Even with the safety restrictions in place, this year’s Pitchfork Festival has a few exciting developments. Their canceled 2020 event was supposed to commemorate the festival’s 15th anniversary. While that didn’t quite go as planned, the 2021 event coincides with the website’s 25th anniversary. To celebrate, organizers are partnering with Chicago’s nearly 100-year-old art-house Music Box Theater for a film series that will be followed by interviews with Jamila Woods, Wilco drummer Glenn Kotche, and more. Krefman also teased a “big new feature” of the festival itself, which will apparently tie in editorial and interview content from Pitchfork’s website.

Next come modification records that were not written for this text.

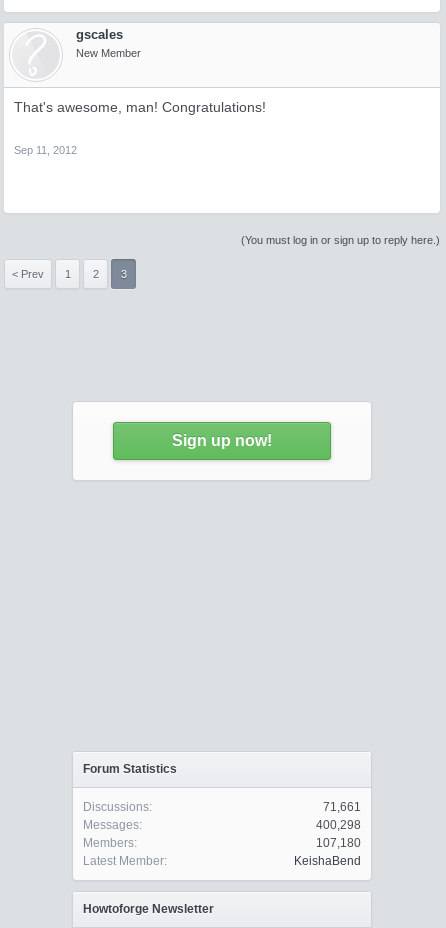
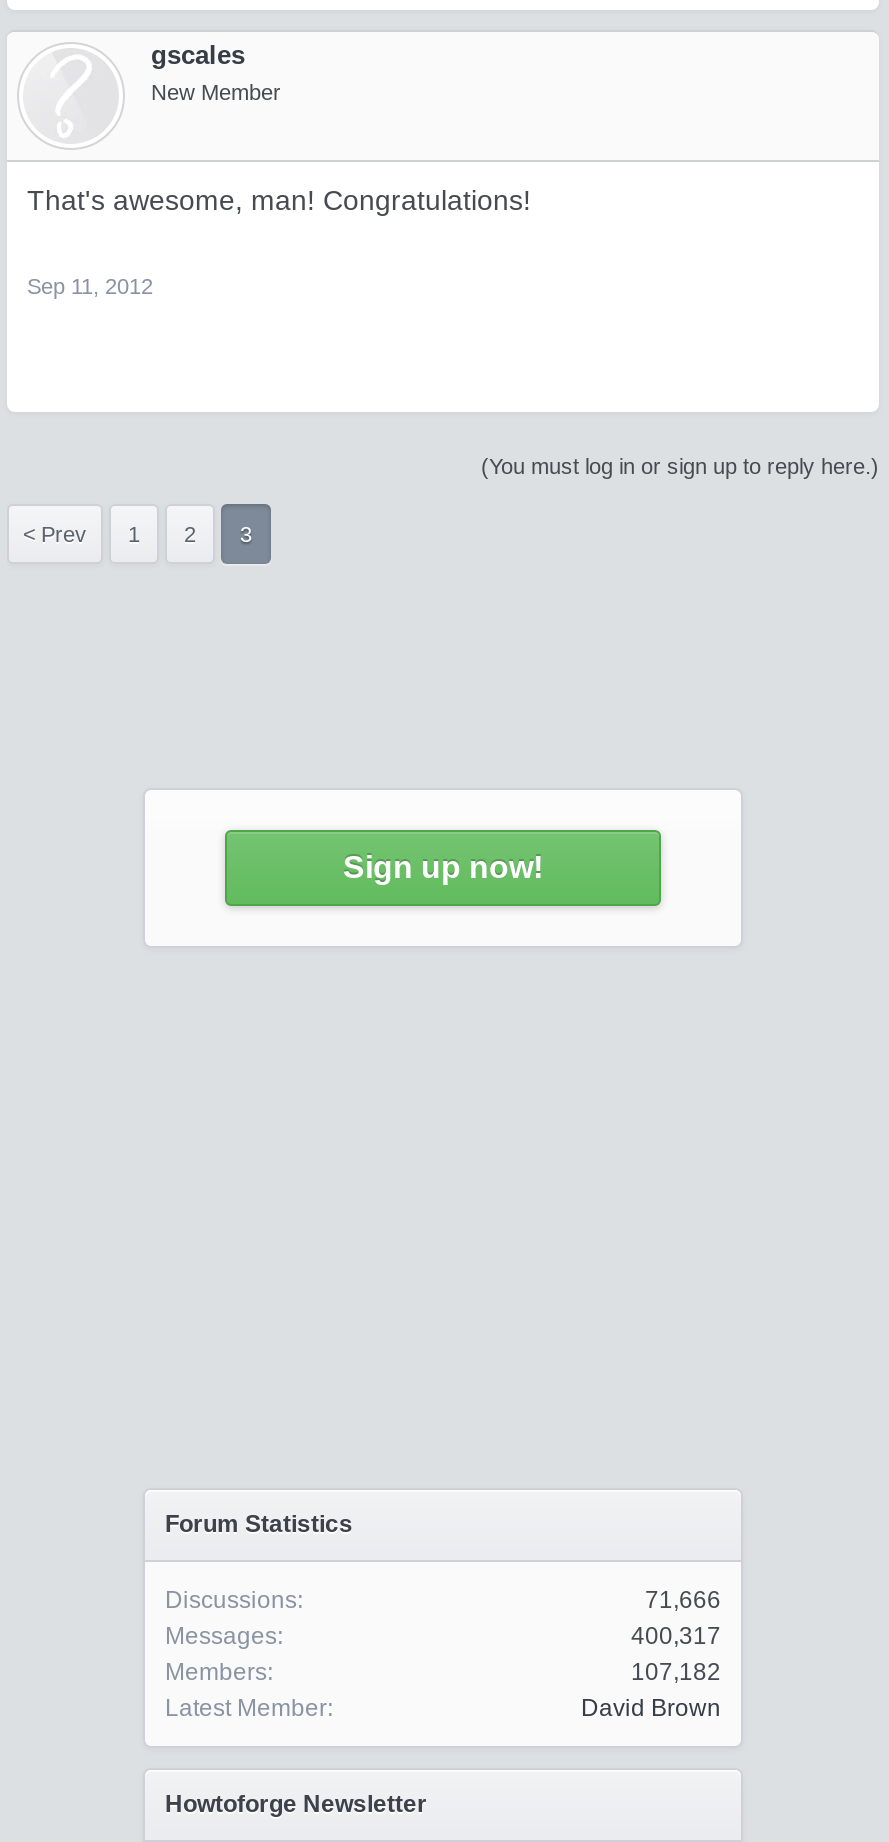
- 71,661
+ 71,666

- 400,298
+ 400,317

- 107,180
+ 107,182

- KeishaBend
+ David Brown
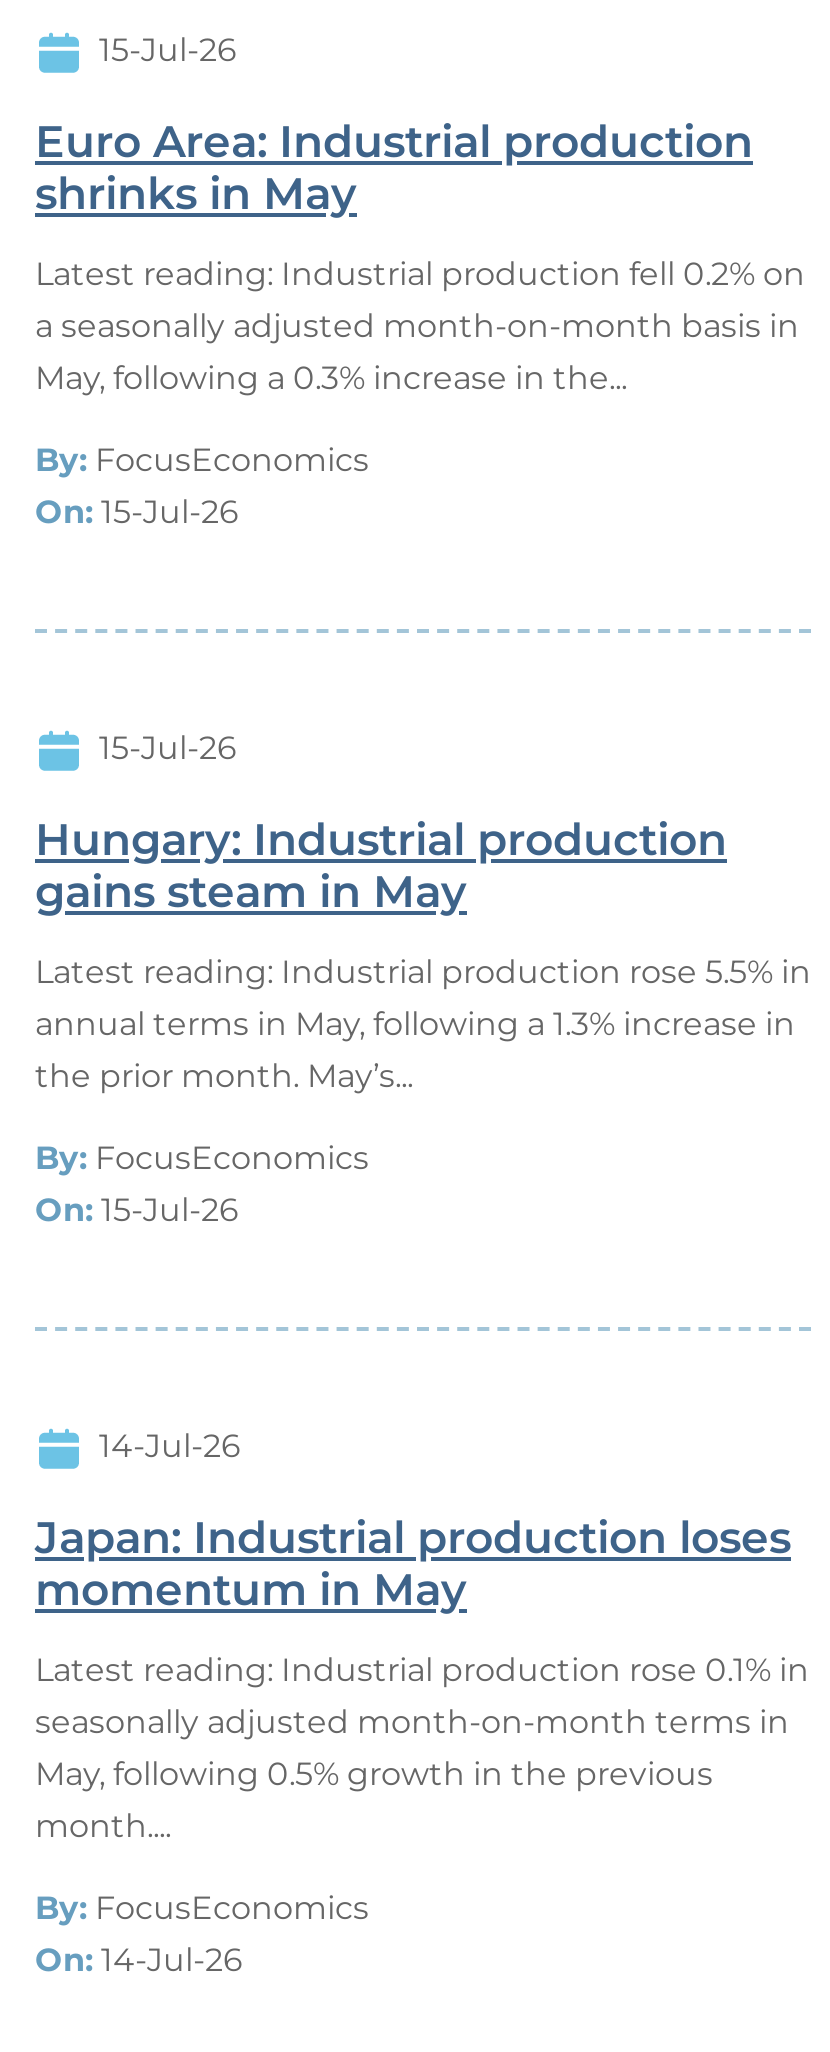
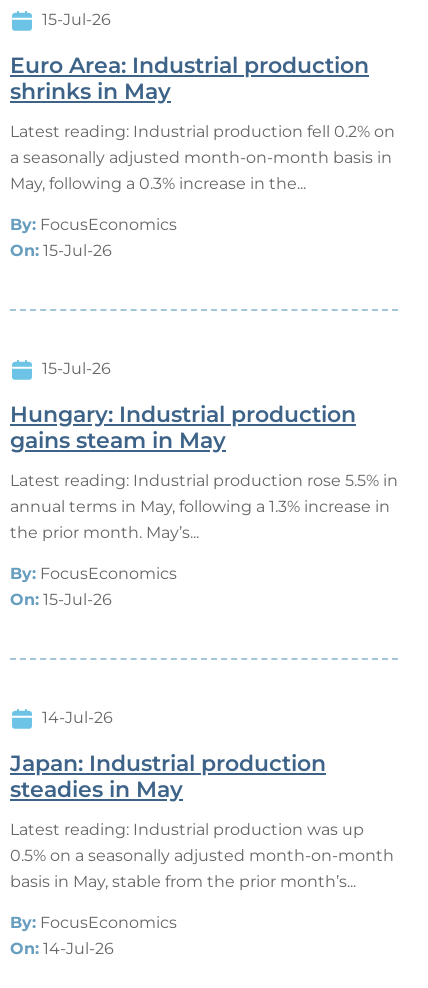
- Japan: Industrial production loses
- momentum in May
+ Japan: Industrial production
+ steadies in May

- Latest reading: Industrial production rose 0.1% in
- seasonally adjusted month-on-month terms in
- May, following 0.5% growth in the previous
- month....
+ Latest reading: Industrial production was up
+ 0.5% on a seasonally adjusted month-on-month
+ basis in May, stable from the prior month’s...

Amenities aside, organizers at this year’s festival are confident the event will leave fans feeling a sense of connection to their community. “When we announced this year, the outpouring of love and appreciation from the public was overwhelming,” Krefman said. “It seemed to act as a post-Covid beacon in a way that caught us off-guard. So I hope that, alongside venues, restaurants, independent retail, etc., it has helped bring home the importance for consumers to really support the things they love, that enrich their lives, and that prioritize community.”

Pitchfork Music Festival 2021 is sure to be a memorable one. Indie music lovers will once again be able to experience the euphoria that comes with seeing their favorite artist in person, and sharing that special moment with thousands of others. “I’m looking forward to people feeling every bit of the catharsis and emotion that communal live music brings,” Krefman said. “And I’m looking forward to seeing the artists back in their preferred element, creating art in the real world for real humans.”